On 14 May 2026, Larsen & Toubro (L&T) announced its strategic partnership with France-based Exail Technologies to deliver an advanced Unmanned Mine Counter-Measure (MCM) Suite for the MCMV programme of the Indian Navy. Under the partnership, L&T will act as the prime contractor, while Exail Technologies will serve as the technology partner. Together, they will offer the integrated system to all shipyards competing for the Indian Navy’s MCMV programme.

==Specifications==
Source:
- Displacement: 2,800 tons
- Length: 87 m
- Beam: 15 m
- Draft: 4.1 m
- Propulsion: CODOE configuration 2 × diesel engines and 2 × electric motors.
- Maximum speed: 20 knots
- Complement: <75
- Armament: 1 × 76 mm naval gun, 2 × 30 mm CIWS or DEW, 2 × 12.7 mm machine guns and containerized missile and loitering munitions (short to medium range) in 40-foot containers weighing up to 30 tonnes.
- Sonar: hull-mounted mine-hunting sonar and a forward looking mine & obstacle detection sonar
- Equipment: 2 × CASCADE ASV, 4 × HW-AUV and at least 20 × ROV.
- Aircraft: 1 × MULE multicopter or NSUAS

=== Mine-hunting gear ===
As stated in the Request for Information released in 2023, each ships would be equipped to launch, recover and operate two Compact Autonomous Surface Craft All Domain Effects (CASCADE) Autonomous Surface Vehicle (ASV), four Heavy Weight Autonomous Underwater Vehicle (HWAUV) along with a ship launched Multi Utility Long Endurance (MULE) multicopter or Naval Shipborne Unmanned Aerial System (NSUAS) and at least 20 Remotely Operated Vehicles (ROV).
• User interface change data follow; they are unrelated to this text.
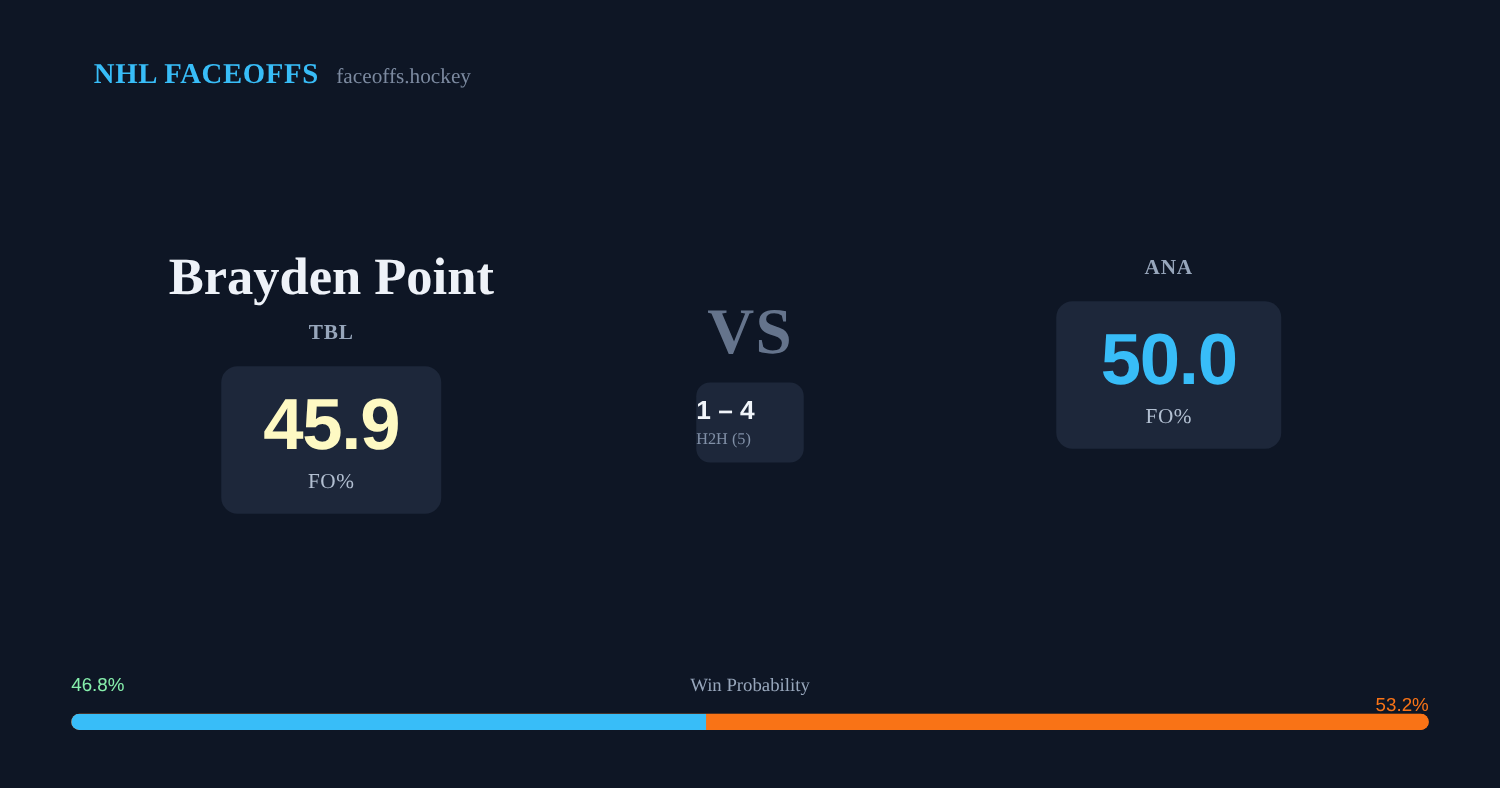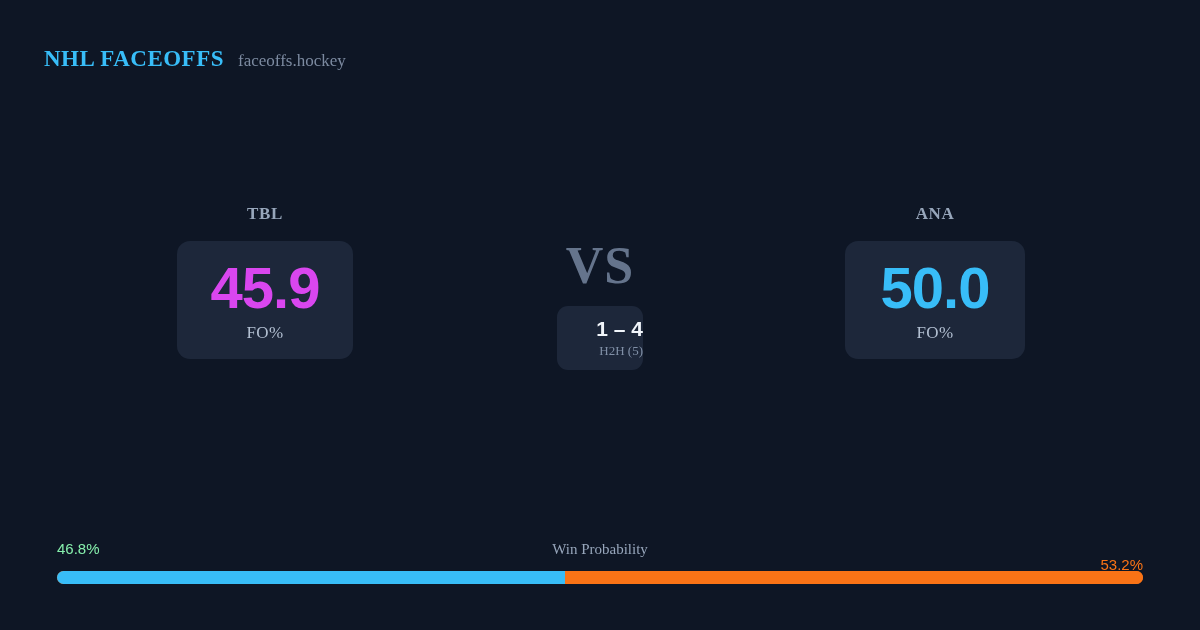--- a/index.html
+++ b/index.html
@@ -19,21 +19,21 @@
   #card {
     position: relative;
     width: 1200px;
     height: 630px;
     background: #0e1625;
   }
 
   
   .header {
     position: absolute;
-    left: 44px;
+    left: 75px;
     top: 46px;
     display: flex;
     align-items: baseline;
     gap: 14px;
   }
   .brand {
     font-family: "Liberation Serif", serif;
     font-weight: 700;
     font-size: 23px;
     letter-spacing: 0.5px;
@@ -132,21 +132,21 @@
   }
 
   .h2h-card {
     margin-top: 19px;
     background: #1d273a;
     border-radius: 11px;
     width: 86px;
     height: 64px;
     display: flex;
     flex-direction: column;
-    align-items: flex-end;
+    align-items: flex-start;
     justify-content: center;
   }
 
   .h2h-score {
     font-family: "Liberation Sans", sans-serif;
     font-weight: 700;
     font-size: 21px;
     line-height: 24px;
     color: #f1f5fa;
   }
@@ -228,23 +228,24 @@
 <div id="card" style="background: rgb(14, 22, 37);">
 
   <div class="header">
     <span class="brand" style="color: rgb(56, 189, 248);">NHL FACEOFFS</span>
     <span class="brand-domain" style="color: rgb(124, 138, 160);">faceoffs.hockey</span>
   </div>
 
   <div class="matchup">
 
     <div class="player">
+      <div class="player-name">Brayden Point</div>
       <div class="player-team">TBL</div>
       <div class="stat-card">
-        <div class="stat-value" style="color: #d946ef;">45.9</div>
+        <div class="stat-value" style="color: #fef9c3;">45.9</div>
         <div class="stat-label">FO%</div>
       </div>
     </div>
 
     <div class="center">
       <div class="vs-text">VS</div>
       <div class="h2h-card">
         <div class="h2h-score">1 – 4</div>
         <div class="h2h-label">H2H (5)</div>
       </div>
The CASCADE ASVs would be tasked to carry HWUAVs and ROVs from the MCMV, identify, classify and neutralise the mines with towed acoustic and influence sweep equipment. While ASVs will coordinate with HWUAV to identify potential mines using side-scan and synthetic aperture sonars, identification, classification and neutralisation of mines is to be tasked to ROVs.

The unmanned rotorcraft (MULE or NSUAS) would provide situational awareness for the entire operation providing relay between ASV (equipped with integrated composite masts) and MCMV.

The dimensions as mentioned in the RFI are

- CASCADE ASV: 12 m long
- HWAUV: 1.5 tonnes, 5 m long and diameter of 21 inches diameter
- Remotely Operated Vehicle: 50 kg, 2 m long and diameter of 9 inches diameter

The development of CASCADE has been initiated and will have anti-submarine warfare role as well.